Walk on the Beach Prods.

Addiction and amour fou are one and the same in "Broken", in which Heather Graham and Jeremy Sisto play the symbolically named Hope and Will. Much of what unfolds in the L.A.-set drama feels symbolic or overly pointed -- an approach only partly explained by the story's final revelation. Good performances and an intriguingly noirish edge-of-town sensibility go only so far to compensate for an abundance of on-the-nose dialogue in the film, which took its world-premiere bow Saturday at AFI Fest.

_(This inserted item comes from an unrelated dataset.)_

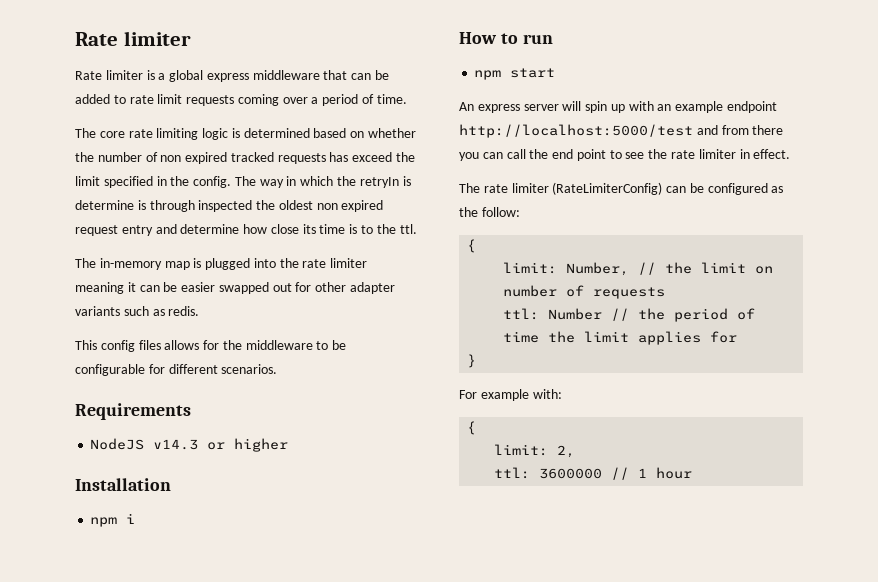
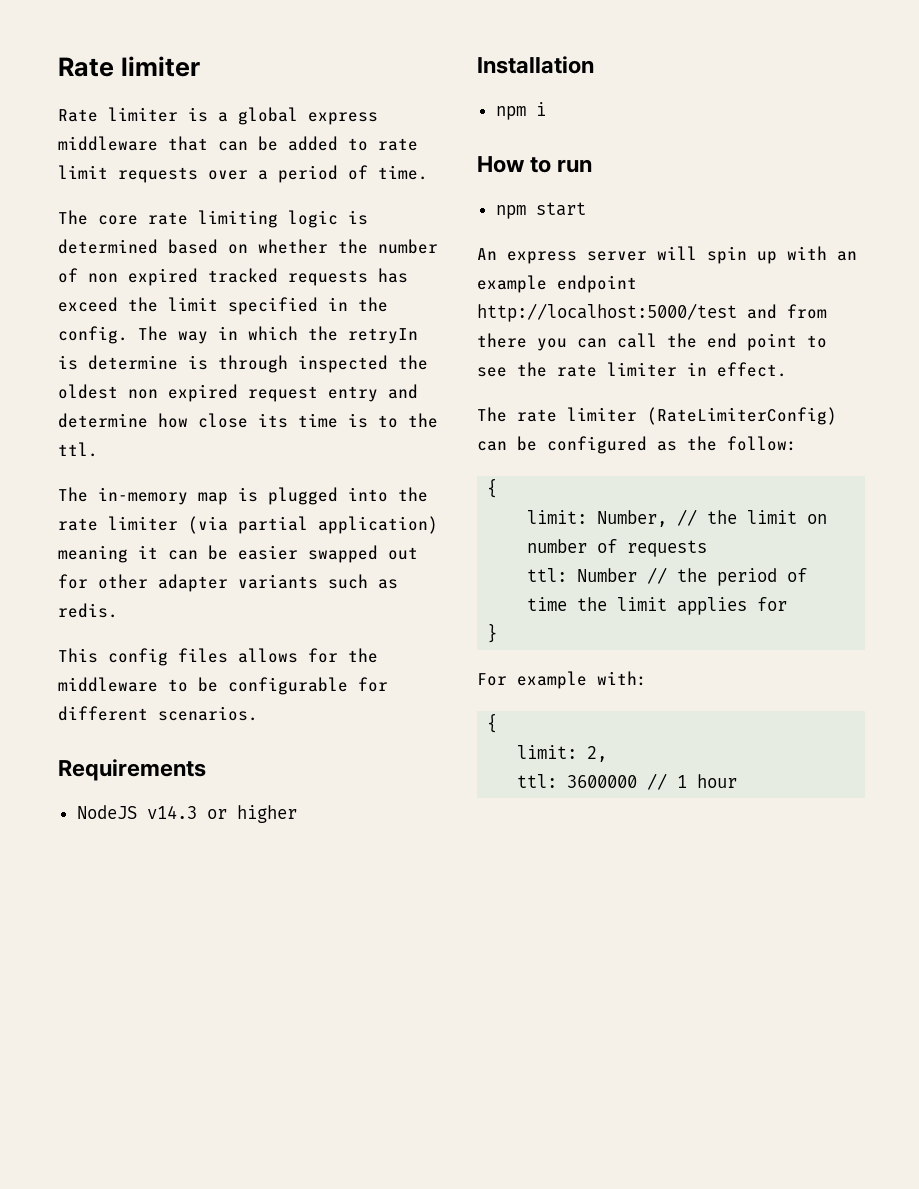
- Rate limiter is a global express middleware that can be added to rate limit requests coming over a period of time.
+ Rate limiter is a global express middleware that can be added to rate limit requests over a period of time.
- The in-memory map is plugged into the rate limiter meaning it can be easier swapped out for other adapter variants such as redis.
+ The in-memory map is plugged into the rate limiter (via partial application) meaning it can be easier swapped out for other adapter variants such as redis.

The third feature by director Alan White ("Risk", "Erskineville Kings") unfolds mainly over one night in the Blue Star, a 24-hour diner on the outskirts of downtown where wannabe singer-songwriter Hope waits tables. At the same time, her dissolute, unhinged ex, Will, makes his way back to Los Angeles from Las Vegas on a crime-fueled trip that promises to end in disaster. As a "Nighthawks"-style rogue's gallery of patrons fill the booths, offering Hope advice or painful reminders of her own sense of failure, she recalls the ill-fated trajectory of her romance with Will. From a mildly creepy Malibu pickup, they quickly progressed to a shared devotion to heroin -- to the point of gruesome debasement for Hope.

That Will has no vocation other than shooting up makes Hope's involvement with him maddening, but Sisto imbues him with a believably needy, manipulative intensity. And as someone easily led off course from her ambitions, Graham brings a different kind of neediness, unfocused, dazzled and blank.

White also draws some good work from the supporting ensemble of customers, among them two lonely guys waiting to score coke (Jake Busey and Joe Hursley) and a scruffy wacko-as-seer (Tess Harper). Linda Hamilton has a cynical world-weariness as an escort-service entrepreneur, but Hope is more open to offers from a sleazy film producer (Randall Batinkoff) and an Ecstasy-tripping club girl (Jessica Stroup).

Each interaction is believable to a point, but the customers' spiels feel too authorial. Drew Pillsbury's script opts for flavorless dialogue rather than pushing for genre sizzle or deeper into the night-shift fever dream that DP Neil Shapiro effectively evokes. Tracks by Brian Jonestown Massacre fit the mood but should have been used more judiciously.